Next, the bonding layer 110 is laminated between the translucent electrode 109 and the bonding pad electrode 107 in order to increase the bonding strength of the bonding pad electrode 107 to the translucent electrode 109. In addition, the bonding layer 110 preferably has a light-transmitting property so that the light from the light-emitting layer 105 that is transmitted through the light-transmitting electrode 109 and irradiated onto the bonding pad electrode 107 is transmitted without loss.

In order to exhibit joint strength and translucency simultaneously, the joining layer 110 is made of Al, Ti, V, Cr, Mn, Co, Zn, Ge, Zr, Nb, Mo, Ru, Hf, Ta, W, Re, Rh. , Ir, Ni, TiN, TaN, and is preferably a thin film having a thickness in the range of 10 to 400 mm. Further, the bonding layer 110 in the present invention is made of at least one selected from the group consisting of Ti, Cr, Co, Zr, Nb, Mo, Hf, Ta, W, Rh, Ir, Ni, TiN, and TaN. It is preferable to use at least one selected from the group consisting of Ti, Cr, Co, Nb, Mo, Ta, W, Rh, Ni, TiN, and TaN.

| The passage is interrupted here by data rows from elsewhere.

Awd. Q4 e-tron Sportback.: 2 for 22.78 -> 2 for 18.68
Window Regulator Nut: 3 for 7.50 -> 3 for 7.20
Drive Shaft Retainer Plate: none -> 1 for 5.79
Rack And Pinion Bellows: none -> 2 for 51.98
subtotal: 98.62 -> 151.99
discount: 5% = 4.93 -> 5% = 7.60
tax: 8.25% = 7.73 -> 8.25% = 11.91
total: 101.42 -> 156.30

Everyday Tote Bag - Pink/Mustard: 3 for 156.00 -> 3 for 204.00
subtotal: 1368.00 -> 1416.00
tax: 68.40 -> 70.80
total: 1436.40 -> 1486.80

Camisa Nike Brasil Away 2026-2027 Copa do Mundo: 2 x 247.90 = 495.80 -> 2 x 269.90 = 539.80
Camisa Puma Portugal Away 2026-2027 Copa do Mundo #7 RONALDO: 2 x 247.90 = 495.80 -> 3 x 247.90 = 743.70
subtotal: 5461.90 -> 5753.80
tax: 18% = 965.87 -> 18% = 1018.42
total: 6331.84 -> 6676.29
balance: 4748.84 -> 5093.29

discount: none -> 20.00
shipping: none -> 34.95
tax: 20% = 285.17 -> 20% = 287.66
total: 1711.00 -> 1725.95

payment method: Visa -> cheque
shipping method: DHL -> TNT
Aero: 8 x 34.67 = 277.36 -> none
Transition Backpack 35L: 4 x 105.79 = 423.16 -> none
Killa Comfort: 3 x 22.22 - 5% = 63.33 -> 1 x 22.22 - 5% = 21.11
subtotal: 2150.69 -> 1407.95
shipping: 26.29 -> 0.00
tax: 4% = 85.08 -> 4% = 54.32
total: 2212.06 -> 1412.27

In particular, by using a metal such as Ti, Cr, Co, Nb, Mo, Ta, or Ni, TiN, or TaN, the bonding strength of the bonding pad electrode 107 to the translucent electrode 109 can be significantly increased. In addition, by setting the thickness to 400 mm or less, preferably 10 to 400 mm, light from the light-emitting layer 105 can be effectively transmitted without being blocked. Note that if the thickness is less than 10 mm, the strength of the bonding layer 110 is lowered, which is not preferable because the bonding strength of the bonding pad electrode 107 to the translucent electrode 109 is lowered.
The bonding strength of the bonding layer 110 using Ti, Cr, Co, or Ni is particularly high. The bonding layer 110 having such a strong bonding force may be stacked in a dot shape instead of a solid film shape. In a region other than the dot formation region, the metal reflective layer 107a and the translucent electrode 109 are in direct contact with each other, so that light from the light emitting layer 105 is reflected by the metal reflective layer 107a without passing through the bonding layer 110. As a result, there is no decrease in transmitted light intensity due to the bonding layer 110, and the reflectance increases. The diameter of the dot is several tens nm to several hundreds nm. In order to form dots, migration is generated and the material of the bonding layer 110 is aggregated by increasing the growth temperature of the bonding layer 110. Thereby, a dot can be formed.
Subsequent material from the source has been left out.